According to the Korean Society for Transfusion, 30 blood grouping systems and 328 antigens have been identified, including the ABO blood group and the Rh blood group system.

The most representative ABO blood type is determined by the ABO gene present on chromosome 9.

Depending on the expression of A and B transferase, it is divided into A, B, O, and AB types, but there are numerous subtypes in which antigens are weak or expressed differently from the general ones.

This is due to differences in genetic information that makes A and B transferases between individuals.

Choi Soo-in, professor of diagnostic laboratory medicine at Soonchunhyang University Bucheon Hospital, said, "If there is a mutation in a specific region of the ABO gene, it may show a different pattern from general A, B, O, and AB types, and these are collectively called ABO subtypes. , B-type subtypes are sometimes indistinguishable from general blood types in tests, but they are expressed weakly enough to be mistaken for type O.”

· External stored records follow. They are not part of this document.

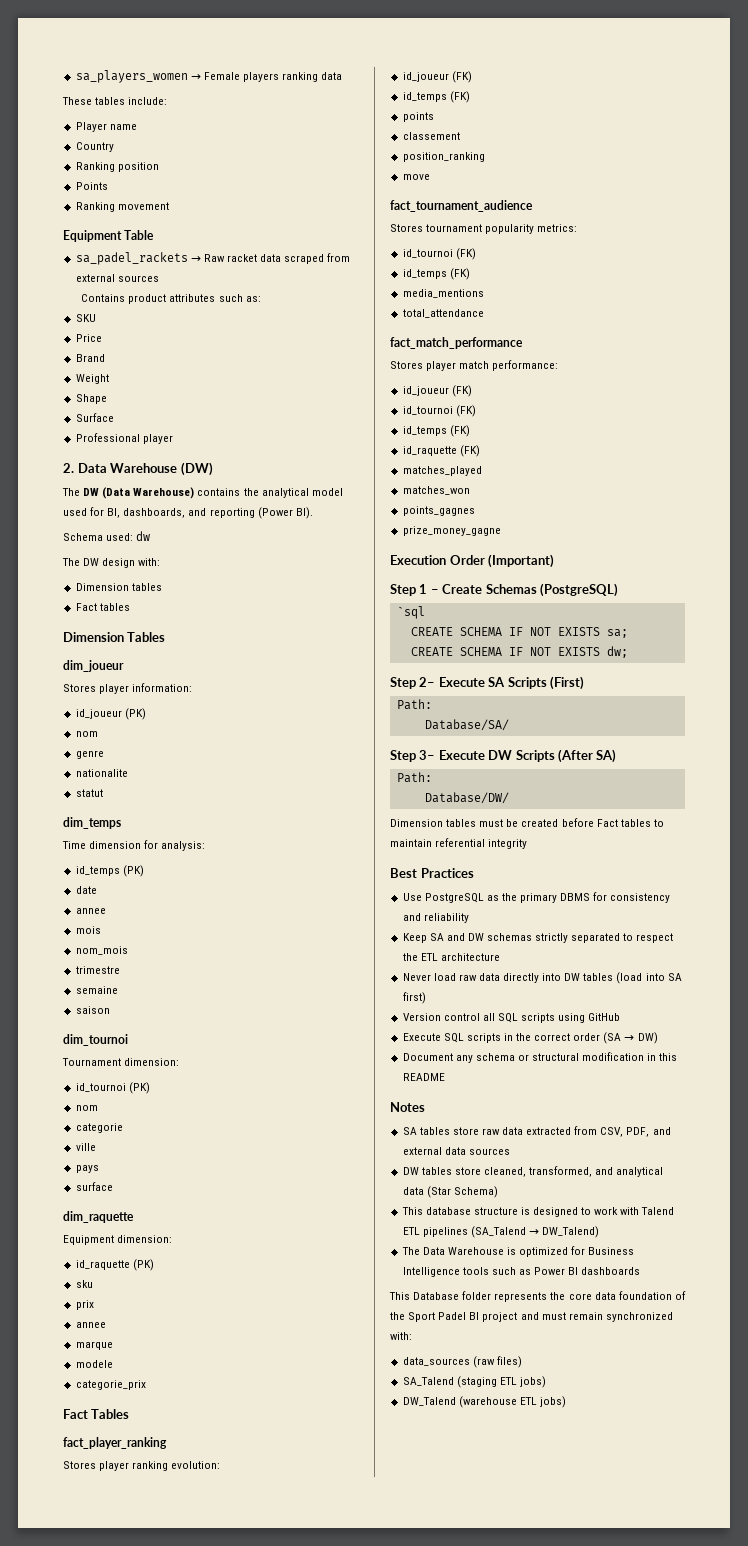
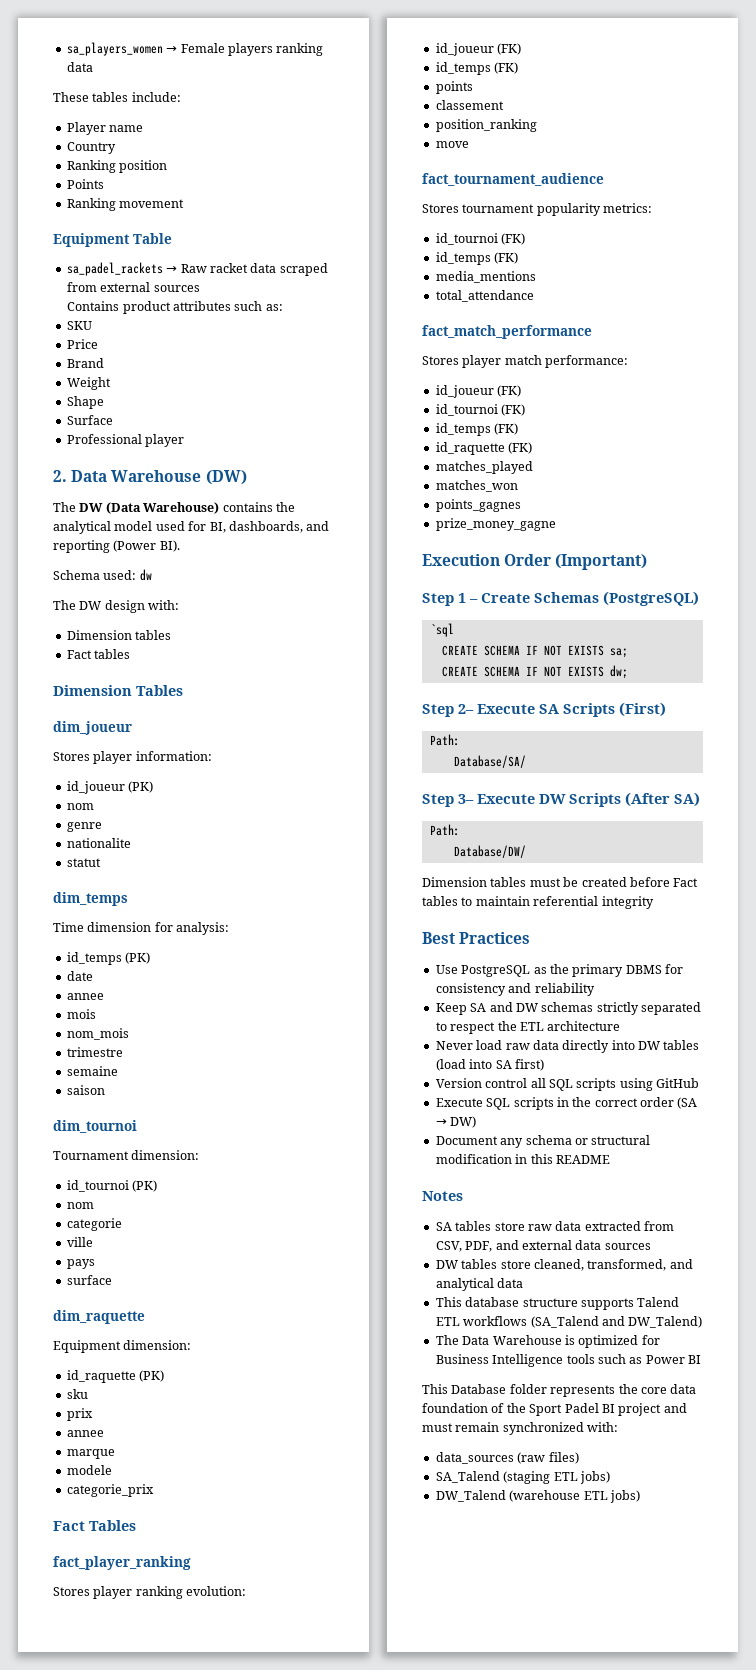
- DW tables store cleaned, transformed, and analytical data (Star Schema)
+ DW tables store cleaned, transformed, and analytical data
- This database structure is designed to work with Talend ETL pipelines (SA_Talend → DW_Talend)
+ This database structure supports Talend ETL workflows (SA_Talend and DW_Talend)
- The Data Warehouse is optimized for Business Intelligence tools such as Power BI dashboards
+ The Data Warehouse is optimized for Business Intelligence tools such as Power BI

The representative ABO subtype is the 'cis-AB' (cis-AB) blood type, which is often reported in Korea.

Cis-AB type refers to the atypical type AB that is diagnosed as type A or type B in a general blood type test because the characteristics (antigenicity) of either type A or B in the blood are very weak.

Usually, a close examination reveals that you have atypical type AB.

In cis-AB type, the genes are not split into two strands, A and B, but are clustered on one side, so a parent with type AB and type O may have children of type AB or O.

Similarly, type O children can arise from type AB and type B parents.

Cis-AB is mainly reported in the southwestern region of Korea and Kyushu, Japan.

In 2015, the first mutated cis-AB type was discovered in Korea.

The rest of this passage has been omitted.